— ACTION ITEM —
Read the entries below and pull out each line with the string "column".

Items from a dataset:

--------

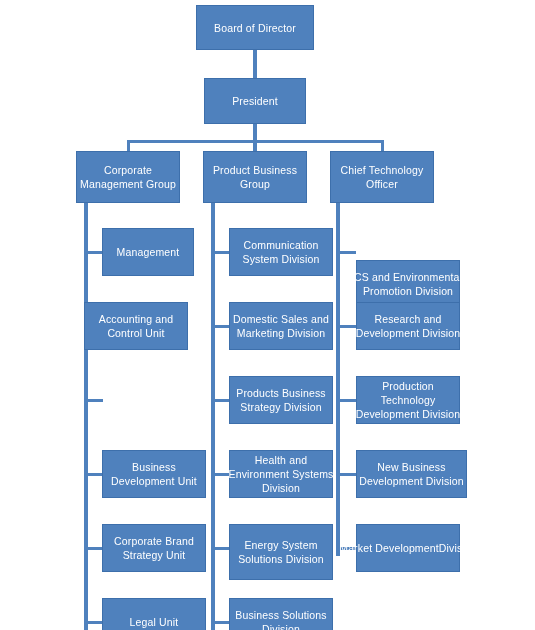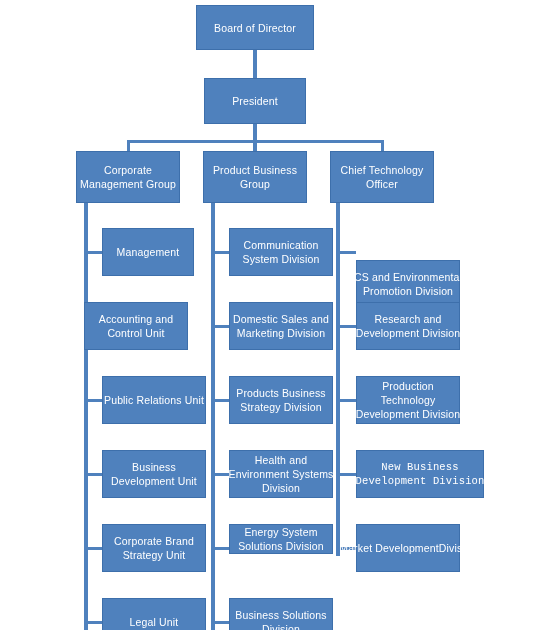--- a/index.html
+++ b/index.html
@@ -110,9 +110,6 @@
     <span class="label">Control Unit</span>
   </div>
 
-  <div class="node overflow" style="left:102px; top:376px; width:104px; height:48px;">
-    <span class="label">Public  Relations Unit</span>
-  </div>
 
   <div class="node" style="left:102px; top:450px; width:104px; height:48px; flex-direction:column;">
     <span class="label">Business</span>

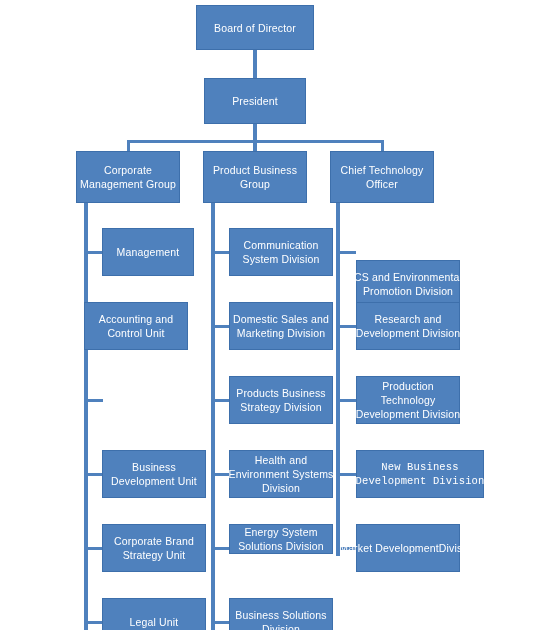--- a/index.html
+++ b/index.html
@@ -187,7 +187,7 @@
     <span class="label">Development  Division</span>
   </div>
 
-  <div class="node overflow" style="left:356px; top:450px; width:128px; height:48px; flex-direction:column;font-family:Liberation Mono, monospace;">
+  <div class="node overflow" style="left:356px; top:450px; width:111px; height:48px; flex-direction:column;">
     <span class="label">New  Business</span>
     <span class="label">Development  Division</span>
   </div>

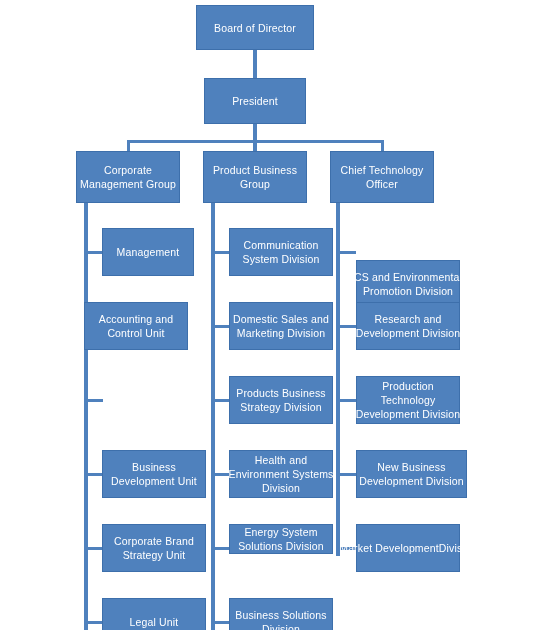--- a/index.html
+++ b/index.html
@@ -154,7 +154,7 @@
     <span class="label">Division</span>
   </div>
 
-  <div class="node" style="left:229px; top:524px; width:104px; height:30px; flex-direction:column;">
+  <div class="node" style="left:229px; top:524px; width:104px; height:56px; flex-direction:column;">
     <span class="label">Energy System</span>
     <span class="label">Solutions Division</span>
   </div>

--------

— ANSWER —
   <div class="node" style="left:102px; top:450px; width:104px; height:48px; flex-direction:column;">
-  <div class="node overflow" style="left:356px; top:450px; width:128px; height:48px; flex-direction:column;font-family:Liberation Mono, monospace;">
+  <div class="node overflow" style="left:356px; top:450px; width:111px; height:48px; flex-direction:column;">
-  <div class="node" style="left:229px; top:524px; width:104px; height:30px; flex-direction:column;">
+  <div class="node" style="left:229px; top:524px; width:104px; height:56px; flex-direction:column;">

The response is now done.